A Surgeon Found

9/13/20243 min read

After more than a century, the identity of the unnamed author of a journal held by the State Library of NSW describing a voyage to and from Botany Bay in 1794 has finally been established.

Written by an unnamed surgeon, the journal details the voyage of the ‘Speedy’, Captain Melvill, from 1793 to 1796, as she carried stores to the colony and then went whaling off the coast of South America. It is an invaluable source on whaling at that time, and the author’s observations on scurvy confirm that ships’ surgeons fully understood that fresh fruit and vegetables would cure the disease – the challenge lay in finding substitutes that would survive at sea. His comments on the indigenous peoples of the Sydney region, and the native flora and fauna, are also useful for those studying the early colony.

The author had previously sailed to NSW in the ‘Britannia’ (also captained by Thomas Melvill) as part of the Third Fleet, a voyage that is mentioned several times in the journal but not fully described. Significantly, he reports that there was an outbreak of a ‘putrid fever’ among the convicts in the early stages of that voyage – almost certainly a reference to typhus brought on board from the hulks and prisons – which he says was successfully managed: only one man died. Since the journal of the ‘Britannia’ has not survived, this is of considerable value to historians of the transportation system.

Acquired in 1911 from the booksellers, Angus & Robertson, by the collector, Sir William Dixson, the journal was bequeathed to the library in 1952. Its history prior to 1911 is unknown.

I had discovered the surgeon’s surname and the initial of his first name – ‘D. Brown’ – including it in the endnotes to my newsletter on the Melvill Cup published in April 2023. Noticing this, one of Melvill’s descendants contacted the State Library seeking the source of this attribution, and in April this year the library got in touch with me.

There were two sources. Reverend Richard Johnson, the colony’s chaplain from 1788 to 1800, mentioned ‘Dr Brown’ of the Speedy in a letter to William Wilberforce in August 1794. And I had subsequently stumbled across a 1796 letter from ‘D. Brown’ of this same ship describing the cinchona tree of South America in a book published by the English collector and Linnaean, Aylmer Lambert. [1]

Janelle Collins, a specialist librarian at the State Library, working with Melvill’s curious descendant, has now established his first name (David) and they have learned more about him.

Given his profession and his name, it is likely that he was a Scot. There was a David Brown who was examined by the Royal College of Surgeons in Edinburgh in March 1778 and granted a diploma, and given the lack of other potential candidates, it seems likely that this was the man.

What happened to him over the next 13 years is unknown. His name does not appear in medical directories of the early 1780s, and the next certain evidence of Doctor Brown is his appearance on the Britannia, which he probably joined in December 1790.

It is evident from his journal that he was passionate about natural history, and on his return to England from NSW in late 1796, he was nominated for an associateship with the Linnaean Society by Aylmer Lambert and John White, the surgeon-general of the colony in NSW, who had recently returned home. The nomination was accepted.

Brown subsequently took up a position as surgeon at the Artillery Hospital at Port Royal (adjacent to Kingston) in Jamaica and moved there around 1800. He continued to be actively involved in the collection of exotic plants, experimented with the healing potential of local herbs, and wrote to the Medical and Physical Journal in 1806 ‘on the contagious nature of Yellow Fever’.

When he passed away at Jamaica in late April 1817, he owned five household slaves. The executor of his estate was James Wiles, superintendent of the botanical gardens at Port Royal.

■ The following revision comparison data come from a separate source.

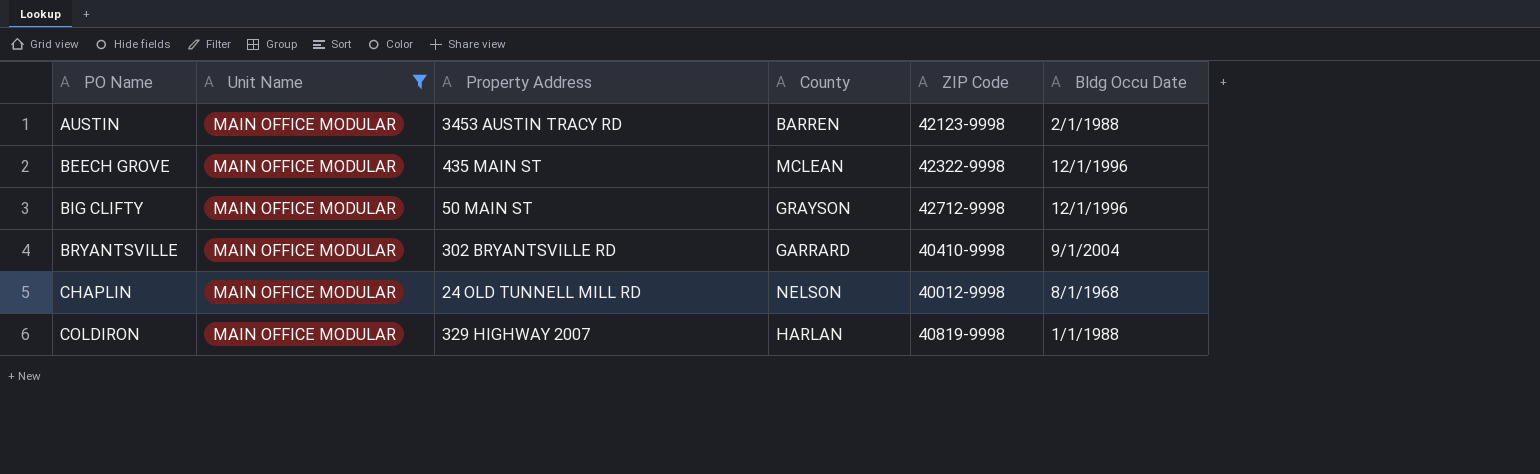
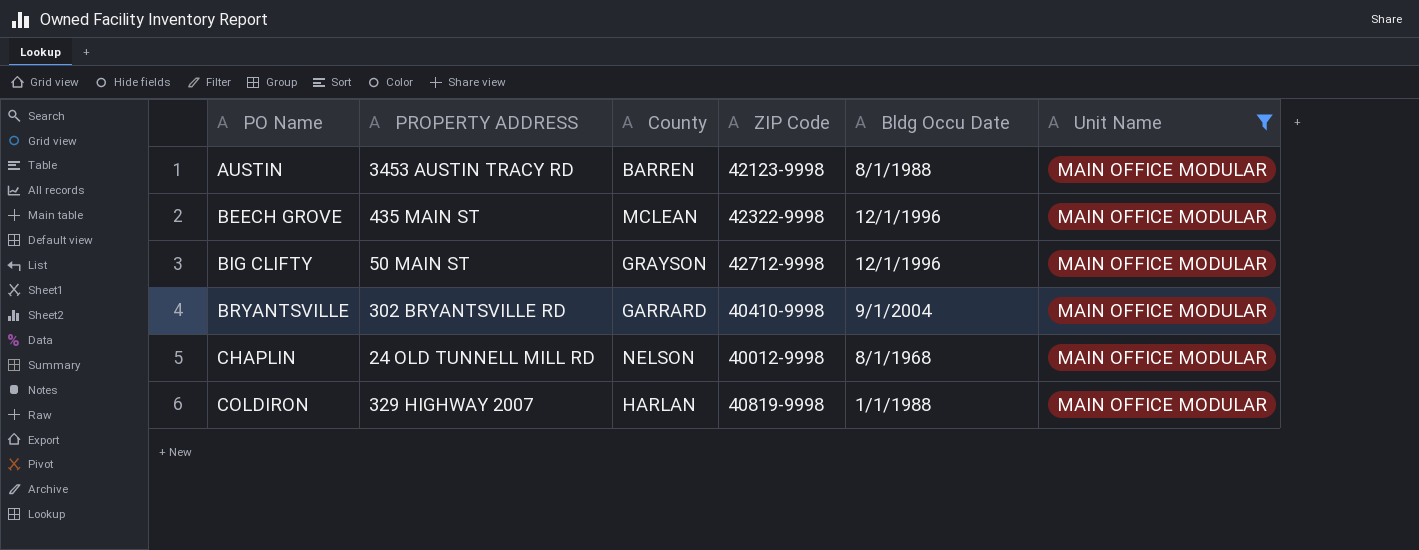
column name: Property Address -> PROPERTY ADDRESS
column Unit Name | position: 2 -> 6
AUSTIN | Bldg Occu Date: 2/1/1988 -> 8/1/1988

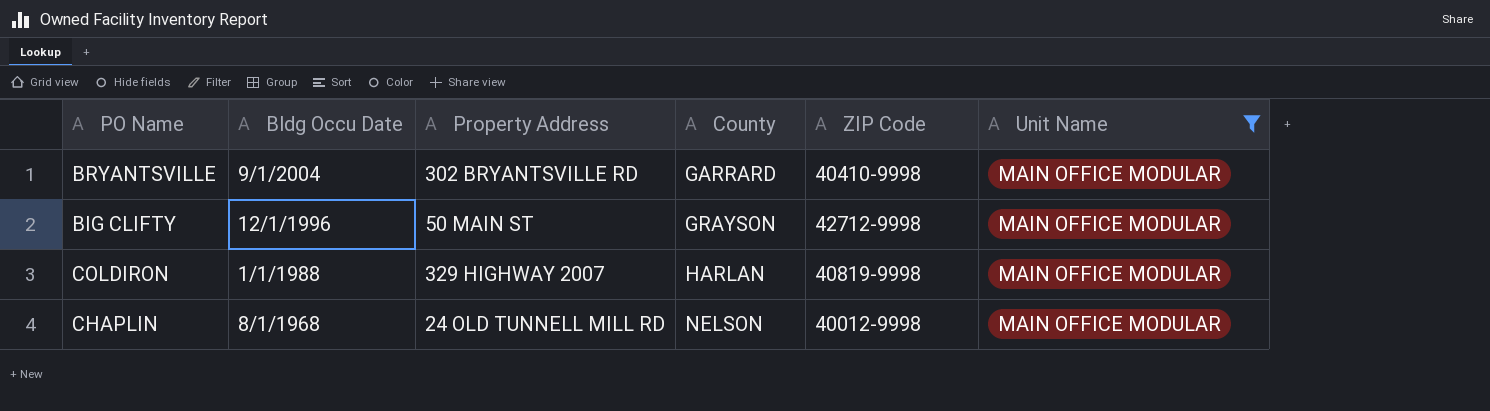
row order: PO Name ascending -> County ascending
column Bldg Occu Date | position: 5 -> 2
column name: PROPERTY ADDRESS -> Property Address
row AUSTIN: 3453 AUSTIN TRACY RD | BARREN | 42123-9998 | 8/1/1988 | MAIN OFFICE MODULAR -> none
row BEECH GROVE: 435 MAIN ST | MCLEAN | 42322-9998 | 12/1/1996 | MAIN OFFICE MODULAR -> none

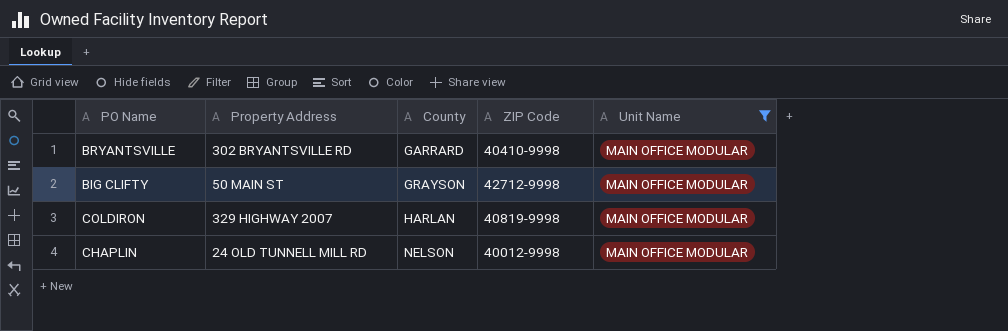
column Bldg Occu Date | position: 2 -> none

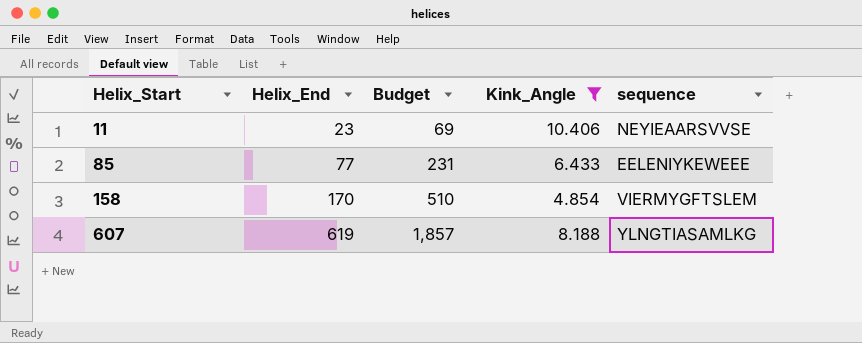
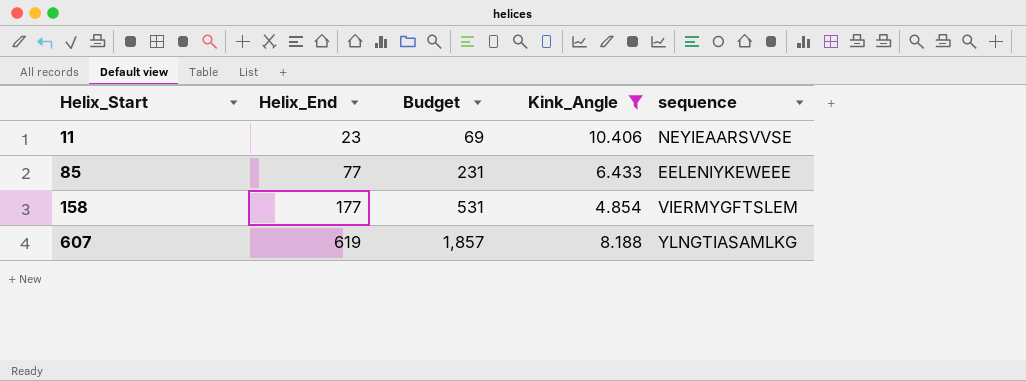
158 | Helix_End: 170 -> 177
158 | Budget: 510 -> 531

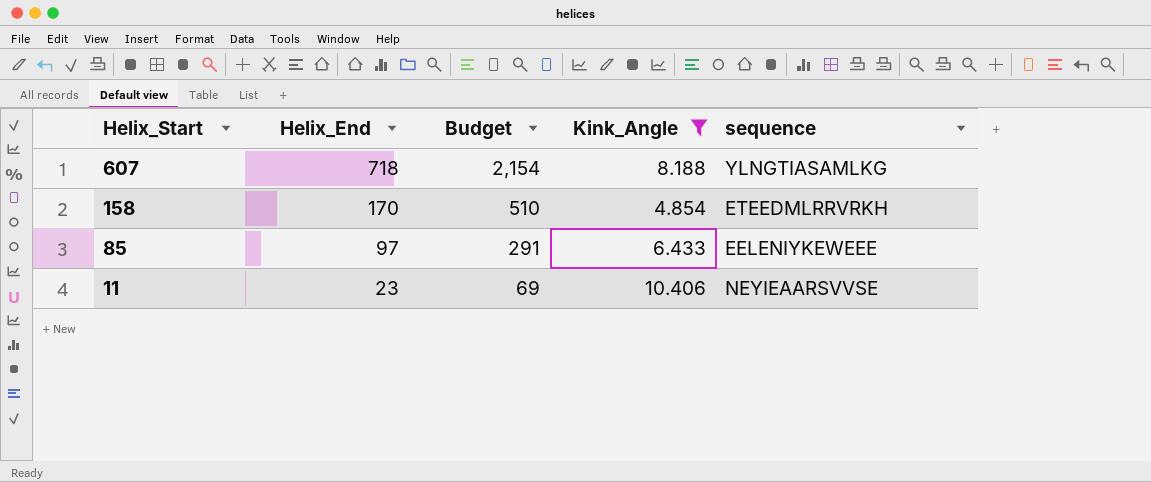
row order: Helix_Start ascending -> Helix_Start descending
607 | Helix_End: 619 -> 718
607 | Budget: 1,857 -> 2,154
158 | Helix_End: 177 -> 170
158 | Budget: 531 -> 510
158 | sequence: VIERMYGFTSLEM -> ETEEDMLRRVRKH
85 | Helix_End: 77 -> 97
85 | Budget: 231 -> 291

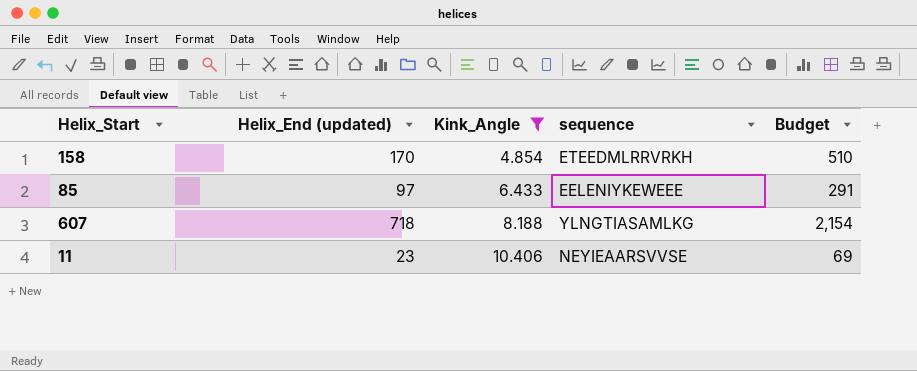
row order: Helix_Start descending -> Kink_Angle ascending
column name: Helix_End -> Helix_End (updated)
column Budget | position: 3 -> 5

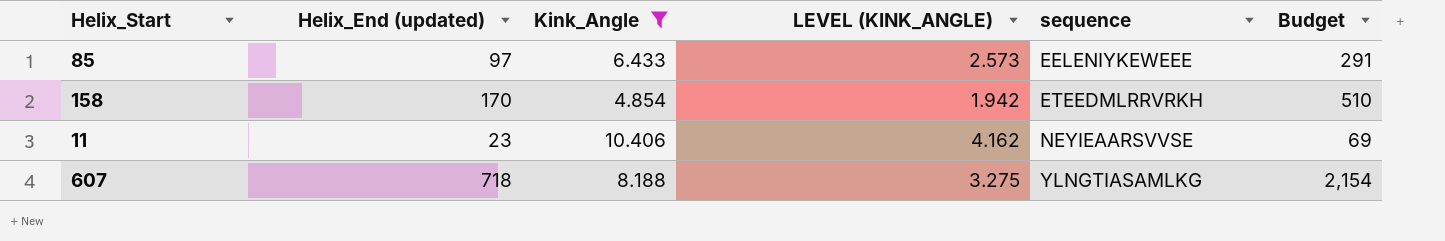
row order: Kink_Angle ascending -> sequence ascending
column LEVEL (KINK_ANGLE) | formula: none -> [Kink_Angle] * 0.4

An updated catalogue entry for the journal in the State Library now reads:

‘The author of this manuscript was David Brown, the surgeon of the Britannia, transport and whaler (March 1791-August 1793) and the Speedy, transport and whaler (25 December 1793-19 October 1796) both under the command of Captain Thomas Melville. The voyage in the Britannia is described briefly. She arrived with the Third Fleet in Port Jackson, 14 October 1791 and then after 9 months whaling off the coasts of Chile and Peru, returned to England, August 1793.’

____________

Since this was first published, Rachel Utting has pointed out that she identified the letter of 'D. Brown' to Lambert in her 2022 PhD thesis at Royal Holloway, 'Collecting Leviathan: The British Southern Whale Fishery and Global Knowledge Production, 1775-1860'.

[1] Johnson to Wilberforce, 6 August 1794, Moore Papers 22/3, p. 16, Lambeth Palace Library, AJCP M677; Brown to Lambert, 5 December 1796 in Aylmer Bourke Lambert, A Description of the Genus Cinchona, London: B. & J. White, 1797, pp. 30-37.